::: Provided entries :::

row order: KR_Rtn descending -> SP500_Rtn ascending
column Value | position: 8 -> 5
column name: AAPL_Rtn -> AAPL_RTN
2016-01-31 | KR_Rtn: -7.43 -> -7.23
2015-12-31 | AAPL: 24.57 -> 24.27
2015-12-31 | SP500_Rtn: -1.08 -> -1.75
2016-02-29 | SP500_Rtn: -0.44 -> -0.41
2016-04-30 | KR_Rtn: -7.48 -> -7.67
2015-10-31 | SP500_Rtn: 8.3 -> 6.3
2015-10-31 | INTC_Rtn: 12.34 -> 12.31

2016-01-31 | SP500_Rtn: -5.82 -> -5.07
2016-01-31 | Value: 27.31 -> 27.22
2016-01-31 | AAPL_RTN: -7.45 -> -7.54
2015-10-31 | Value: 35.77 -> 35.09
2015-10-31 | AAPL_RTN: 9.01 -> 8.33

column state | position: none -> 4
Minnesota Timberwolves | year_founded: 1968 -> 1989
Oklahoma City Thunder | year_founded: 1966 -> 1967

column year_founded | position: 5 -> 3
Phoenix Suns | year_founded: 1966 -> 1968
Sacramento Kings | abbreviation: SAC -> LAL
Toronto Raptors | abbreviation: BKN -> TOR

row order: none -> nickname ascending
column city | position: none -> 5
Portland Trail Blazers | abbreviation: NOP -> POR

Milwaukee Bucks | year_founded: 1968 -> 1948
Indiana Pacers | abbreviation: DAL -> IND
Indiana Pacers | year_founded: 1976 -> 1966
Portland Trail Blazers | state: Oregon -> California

:::

> _Work required_
Starting at the line that contains "2015-12-31 | SP500_Rtn: -1.08 -> -1.75", retype each line through the last one in the records, both included, and add nothing.

> _Result of the task_
2015-12-31 | SP500_Rtn: -1.08 -> -1.75
2016-02-29 | SP500_Rtn: -0.44 -> -0.41
2016-04-30 | KR_Rtn: -7.48 -> -7.67
2015-10-31 | SP500_Rtn: 8.3 -> 6.3
2015-10-31 | INTC_Rtn: 12.34 -> 12.31

2016-01-31 | SP500_Rtn: -5.82 -> -5.07
2016-01-31 | Value: 27.31 -> 27.22
2016-01-31 | AAPL_RTN: -7.45 -> -7.54
2015-10-31 | Value: 35.77 -> 35.09
2015-10-31 | AAPL_RTN: 9.01 -> 8.33

column state | position: none -> 4
Minnesota Timberwolves | year_founded: 1968 -> 1989
Oklahoma City Thunder | year_founded: 1966 -> 1967

column year_founded | position: 5 -> 3
Phoenix Suns | year_founded: 1966 -> 1968
Sacramento Kings | abbreviation: SAC -> LAL
Toronto Raptors | abbreviation: BKN -> TOR

row order: none -> nickname ascending
column city | position: none -> 5
Portland Trail Blazers | abbreviation: NOP -> POR

Milwaukee Bucks | year_founded: 1968 -> 1948
Indiana Pacers | abbreviation: DAL -> IND
Indiana Pacers | year_founded: 1976 -> 1966
Portland Trail Blazers | state: Oregon -> California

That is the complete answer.